I suck at this blogging thing. I know, I know. So sorry. The last four months at work have been hectic and then Christmas rolled around before I knew it, and well…
Ok, here we go. I should probably give you the rundown on what I made for Christmas baking gifts since that’s the most interesting part of my absence, and really the only part most of you care about besides the sweet, sweet new sink faucet the husband bought me for Christmas and installed himself. Don’t lie, I know you want to see pictures of the new faucet! 🙂
You like?? Haha. Ok, I’ll shut up and go back to the baked goods now.

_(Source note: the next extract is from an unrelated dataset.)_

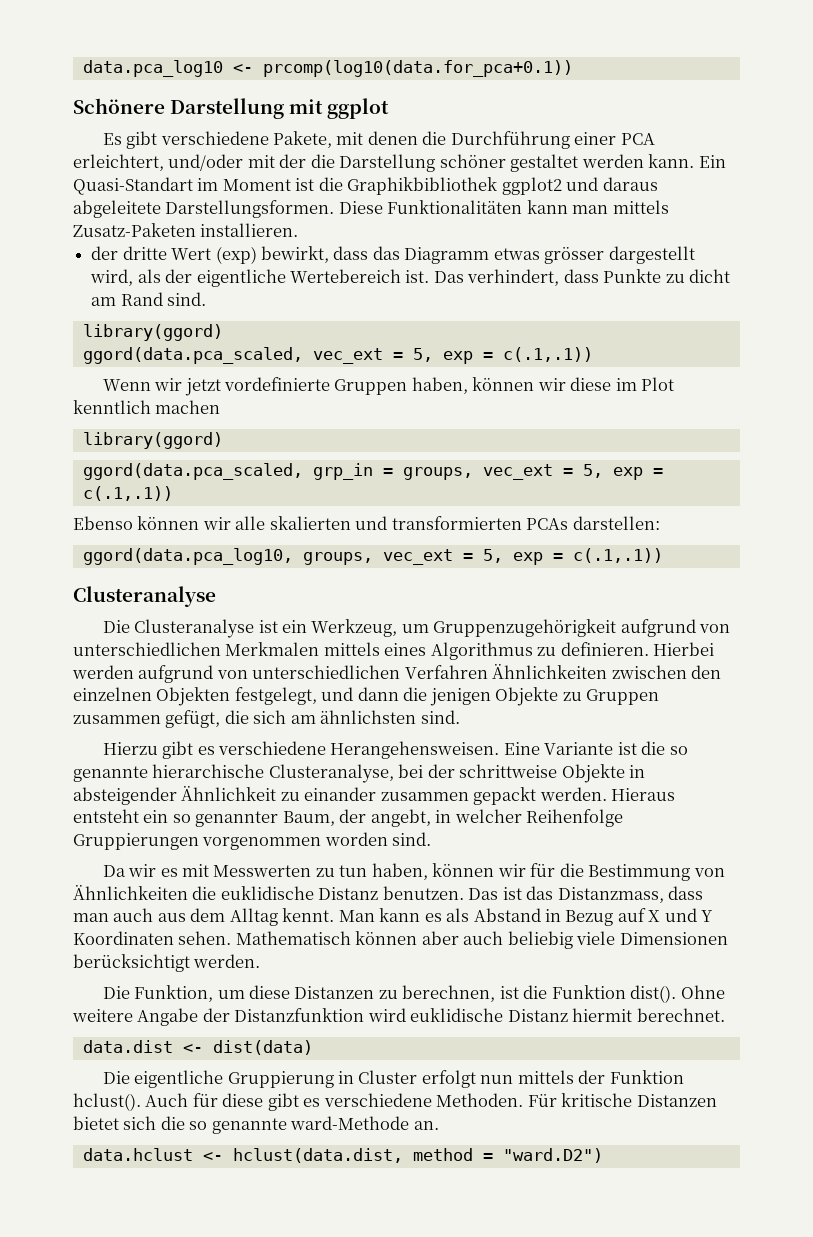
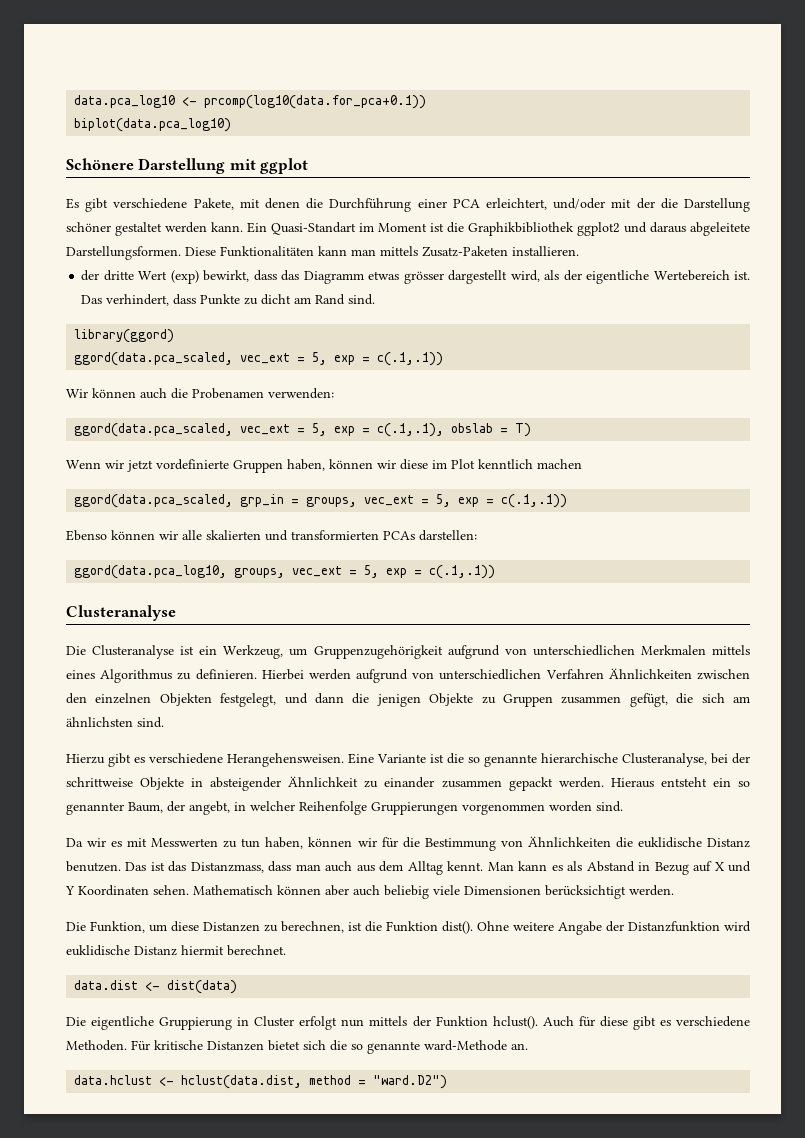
(573, 68) none -> [74,118,232,132] // biplot(data.pca_log10)
(593, 354) none -> [66,388,334,399] [74,423,532,437] // Wir können auch die Probenamen verwenden: // ggord(data.pca_scaled, vec_ext = 5, exp = c(.1,.1), obslab = T)
[82,432,223,449] // library(ggord) -> (582, 464) none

I found this lovely recipe on Martha’s website for what looks like coffee bean cookies. And indeed they are designed to taste like espresso beans, too. I had a lot of fun and flashbacks to my time as a child playing with Play-Doh and modelling clay.

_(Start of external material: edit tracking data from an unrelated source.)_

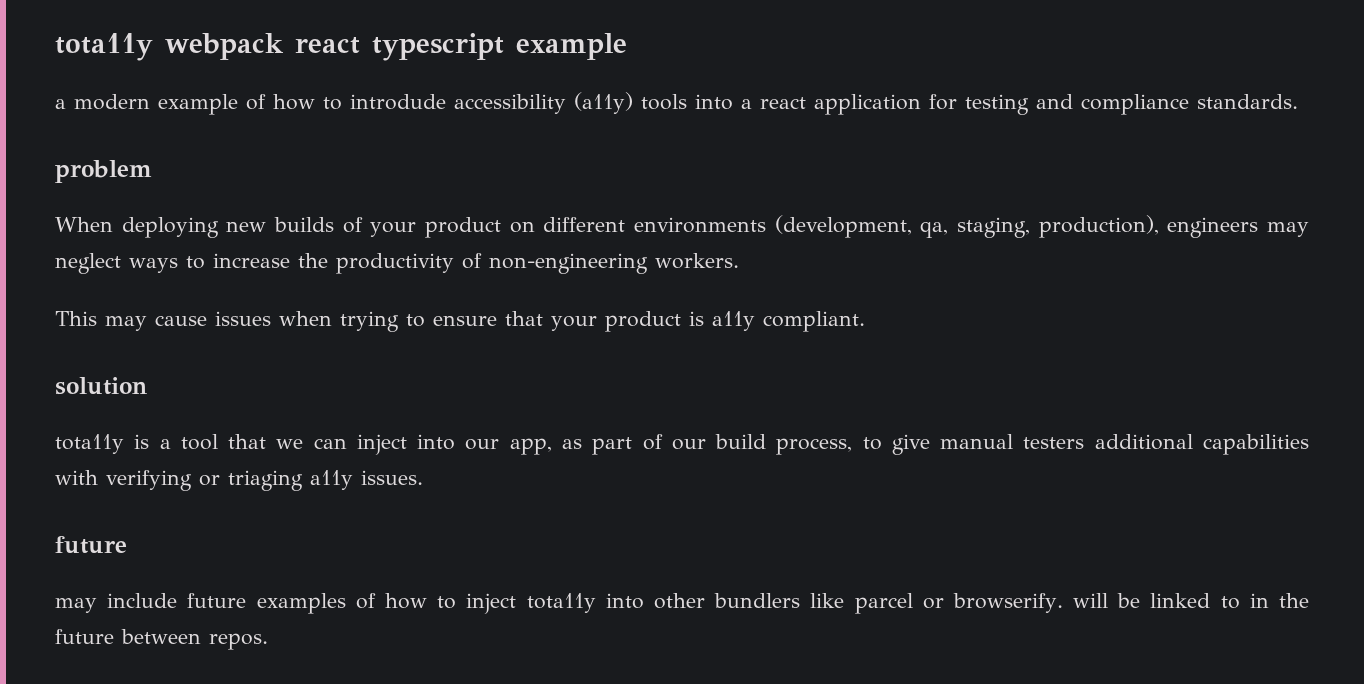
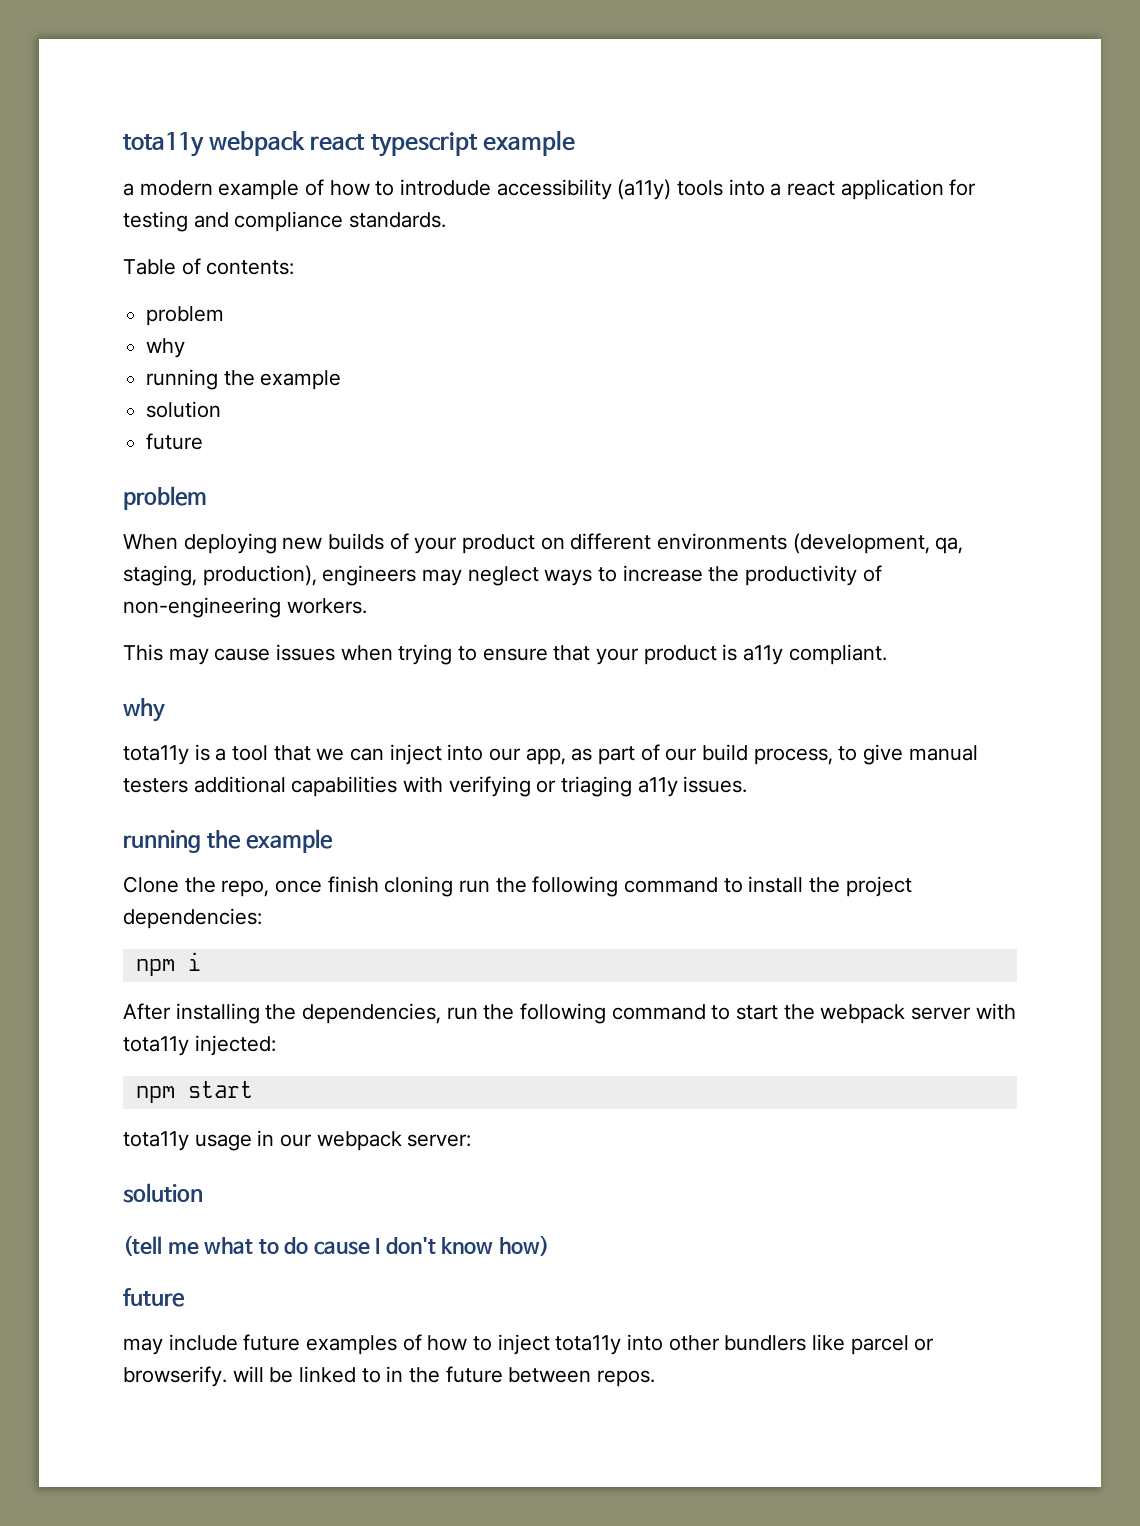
(1298, 101) none -> [123,258,295,275] [146,306,225,326] [146,338,186,358] [146,369,342,390] [146,401,222,418] [146,433,204,450] // Table of contents: // problem // why // running the example // solution // future
[55,377,147,395] solution -> [123,698,165,722] why
(423, 477) none -> [123,829,333,853] [123,876,912,897] [123,908,262,929] [135,952,201,976] [123,1003,1016,1024] [123,1035,276,1056] [135,1081,253,1103] [123,1130,472,1151] [123,1183,203,1203] [123,1235,549,1256] // running the example // Clone the repo, once finish cloning run the following command to install the project dependencies: // npm i // After installing the dependencies, run the following command to start the webpack server with tota11y injected: // npm start // tota11y usage in our webpack server: // solution // (tell me what to do cause I don't know how)

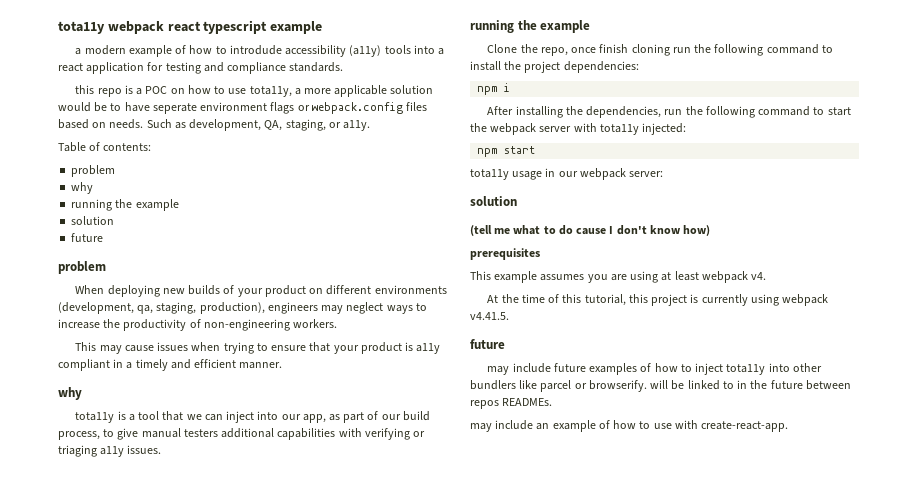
(447, 220) none -> [75,85,434,97] [58,102,428,114] [58,119,371,131] // this repo is a POC on how to use tota11y, a more applicable solution would be to have seperate environment flags or webpack.config files based on needs. Such as development, QA, staging, or a11y.
[788,644,887,665] compliant. -> [58,359,283,371] compliant in a timely and efficient manner.
(549, 1245) none -> [470,248,540,260] [470,271,767,283] [487,294,828,306] [470,312,509,320] // prerequisites // This example assumes you are using at least webpack v4. // At the time of this tutorial, this project is currently using webpack v4.41.5.
[597,1370,656,1387] repos. -> [470,398,553,409] [470,420,789,432] repos READMEs. // may include an example of how to use with create-react-app.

The indent was tricky for me because the instructions didn’t give any hints on how to make them look authentic, but I figured it out after a few tries. I think they turned out well. And I loved the taste of them so much, I co-opted it for another recipe I created this year.

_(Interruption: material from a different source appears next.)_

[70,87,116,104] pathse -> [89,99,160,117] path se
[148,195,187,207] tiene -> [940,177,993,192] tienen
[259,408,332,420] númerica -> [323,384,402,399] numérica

That recipe was for my Gingerbread-Espresso Christmas Cookies.
They were easy to make and retained their cut-out shapes well while baking (much like some of the better sugar cookie recipes will get you). I’m not the best cookie decorator in the world and I struggle each year to find a pleasing look that I can duplicate on a few batches of the same cookie in a short amount of time before the icing hardens up. I think I stumbled on to something this year with the blue swirl over the snowflake shape. I really like it. And it makes for a fantastic photo composition.
I will post each of the cookie recipes in their own posts so it will be easier for you to search for them later if you want to make some yourselves.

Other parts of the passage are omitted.